▶ [Your instructions] Transcribe exactly, and only, the lines from the one containing "[813,688,940,703] documentdb ->" through the end of the entries below, leaving the pictures out.

******

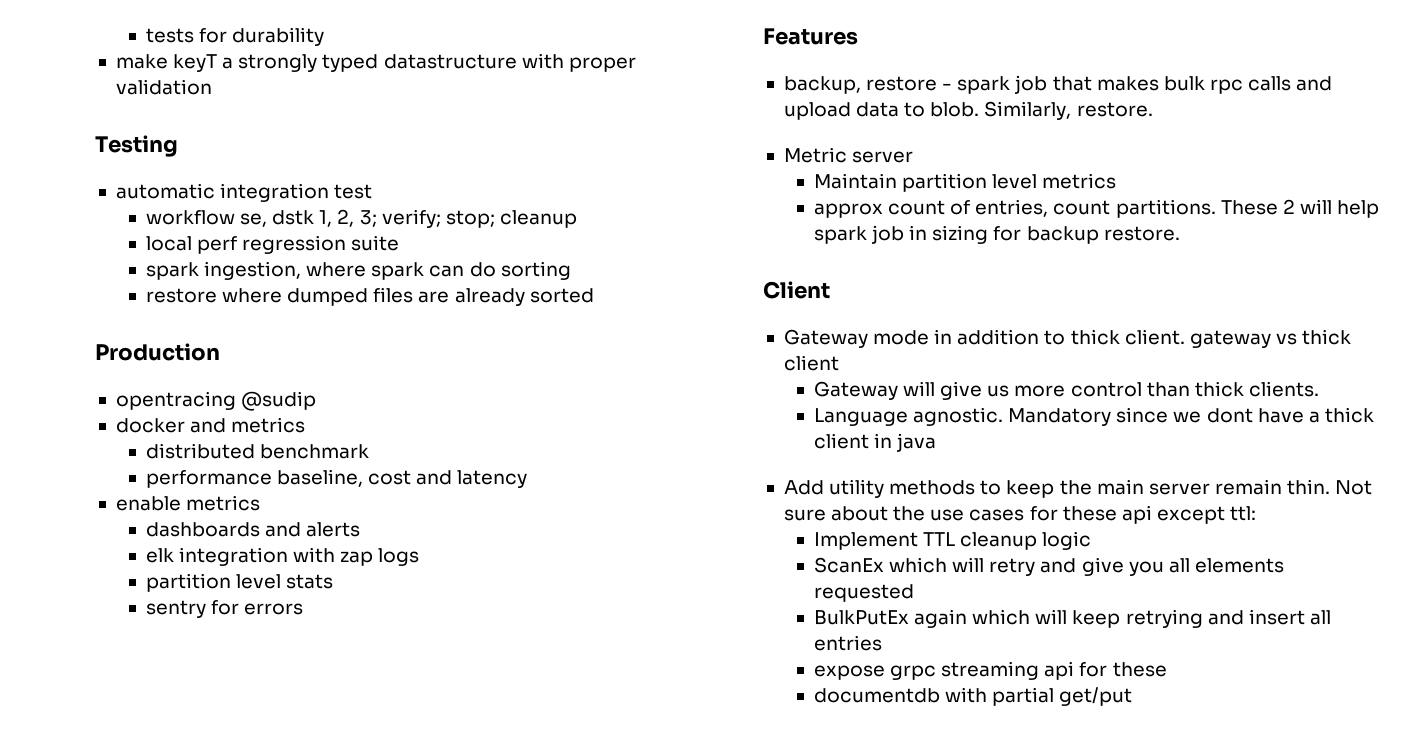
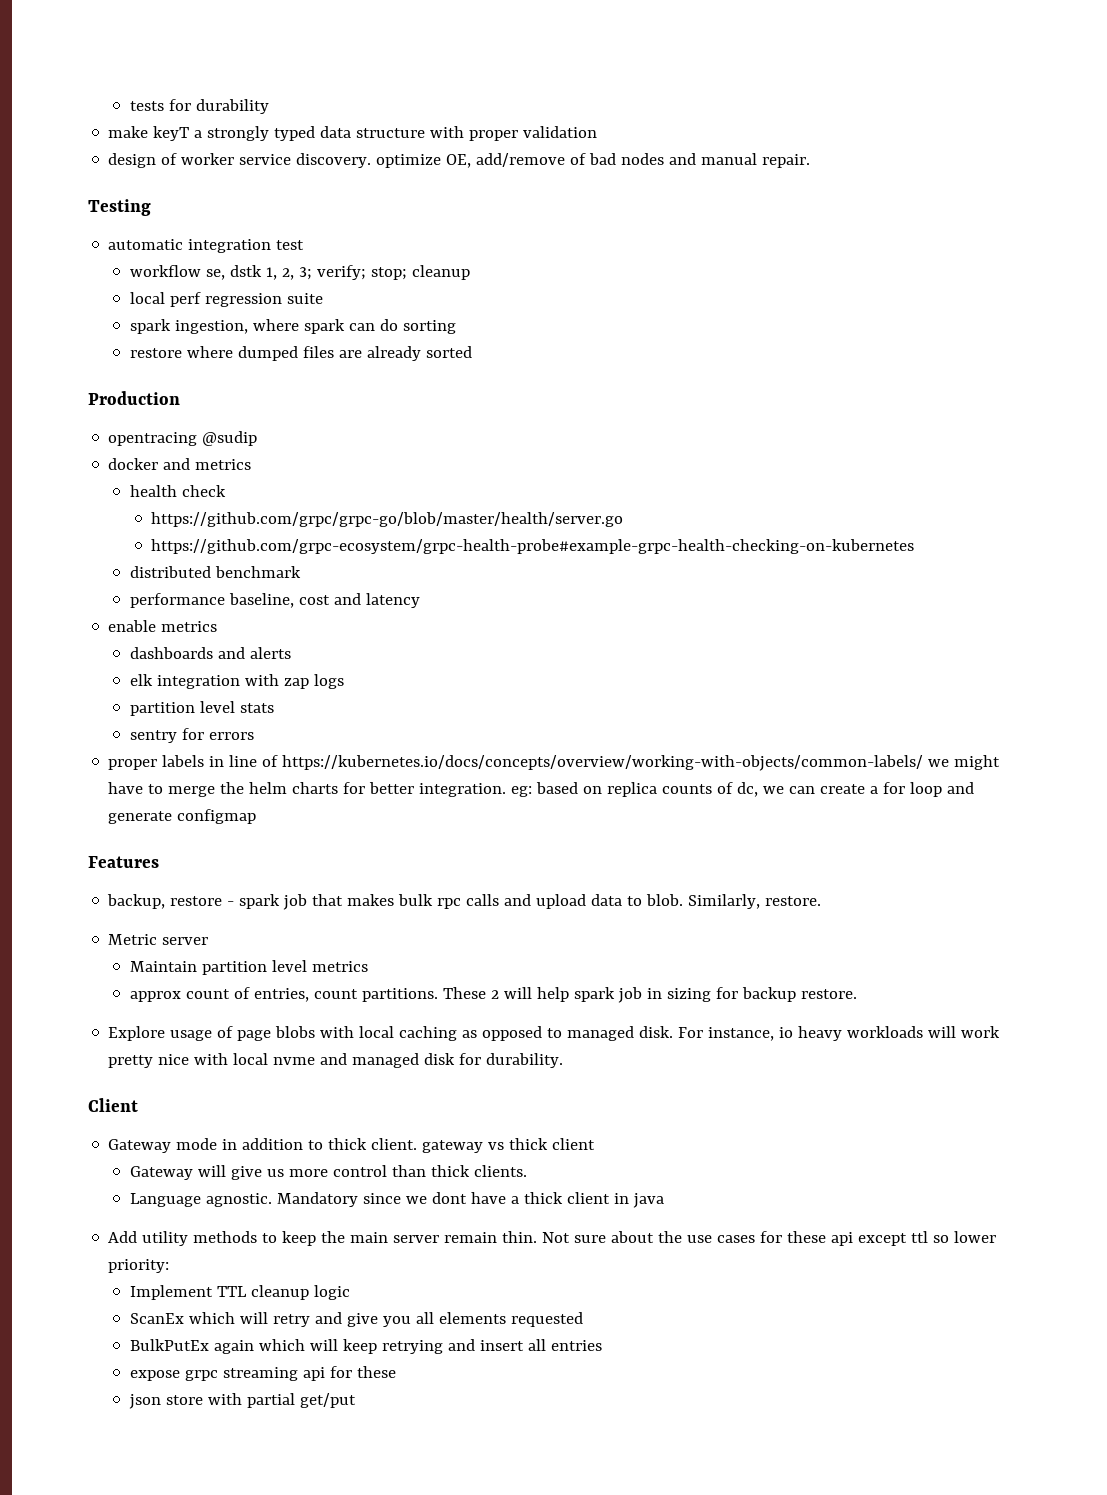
[383,54,517,69] datastructure -> [320,126,426,138] data structure
(212, 87) none -> [108,153,811,168] // design of worker service discovery. optimize OE, add/remove of bad nodes and manual repair.
(306, 425) none -> [129,485,226,497] [151,512,624,527] [151,539,915,554] // health check // https://github.com/grpc/grpc-go/blob/master/health/server.go // https://github.com/grpc-ecosystem/grpc-health-probe#example-grpc-health-checking-on-kubernetes
(304, 609) none -> [108,755,1001,771] [108,782,975,797] [108,809,257,824] // proper labels in line of https://kubernetes.io/docs/concepts/overview/working-with-objects/common-labels/ we might have to merge the helm charts for better integration. eg: based on replica counts of dc, we can create a for loop and generate configmap
(1180, 233) none -> [108,1026,1001,1041] [108,1053,564,1068] // Explore usage of page blobs with local caching as opposed to managed disk. For instance, io heavy workloads will work pretty nice with local nvme and managed disk for durability.
[1230,506,1257,521] ttl: -> [911,1231,997,1243] [108,1259,170,1273] ttl so lower priority:
[813,688,940,703] documentdb -> [128,1394,203,1409] json store

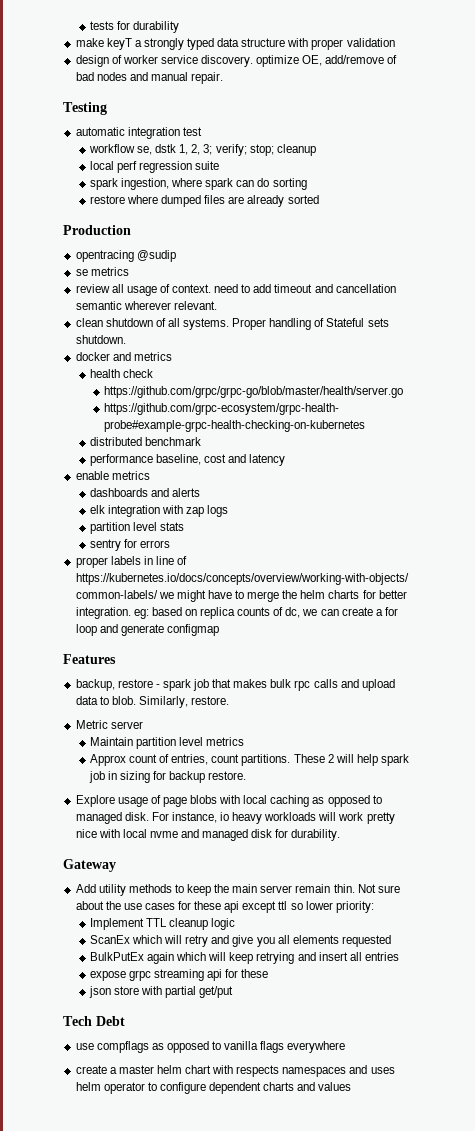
(258, 438) none -> [75,267,129,276] [75,284,396,296] [75,301,217,310] [75,318,389,330] [75,335,126,344] // se metrics // review all usage of context. need to add timeout and cancellation semantic wherever relevant. // clean shutdown of all systems. Proper handling of Stateful sets shutdown.
[129,991,181,1002] approx -> [89,754,126,766] Approx
[88,1098,138,1112] [108,1138,596,1153] [129,1165,527,1180] [129,1192,664,1208] // Client // Gateway mode in addition to thick client. gateway vs thick client // Gateway will give us more control than thick clients. // Language agnostic. Mandatory since we dont have a thick client in java -> [63,859,116,872] // Gateway
(356, 1400) none -> [63,1016,125,1026] [75,1041,346,1053] [75,1065,395,1077] [75,1082,352,1094] // Tech Debt // use compflags as opposed to vanilla flags everywhere // create a master helm chart with respects namespaces and uses helm operator to configure dependent charts and values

******

▶ [Answer to this problem]
[813,688,940,703] documentdb -> [128,1394,203,1409] json store

(258, 438) none -> [75,267,129,276] [75,284,396,296] [75,301,217,310] [75,318,389,330] [75,335,126,344] // se metrics // review all usage of context. need to add timeout and cancellation semantic wherever relevant. // clean shutdown of all systems. Proper handling of Stateful sets shutdown.
[129,991,181,1002] approx -> [89,754,126,766] Approx
[88,1098,138,1112] [108,1138,596,1153] [129,1165,527,1180] [129,1192,664,1208] // Client // Gateway mode in addition to thick client. gateway vs thick client // Gateway will give us more control than thick clients. // Language agnostic. Mandatory since we dont have a thick client in java -> [63,859,116,872] // Gateway
(356, 1400) none -> [63,1016,125,1026] [75,1041,346,1053] [75,1065,395,1077] [75,1082,352,1094] // Tech Debt // use compflags as opposed to vanilla flags everywhere // create a master helm chart with respects namespaces and uses helm operator to configure dependent charts and values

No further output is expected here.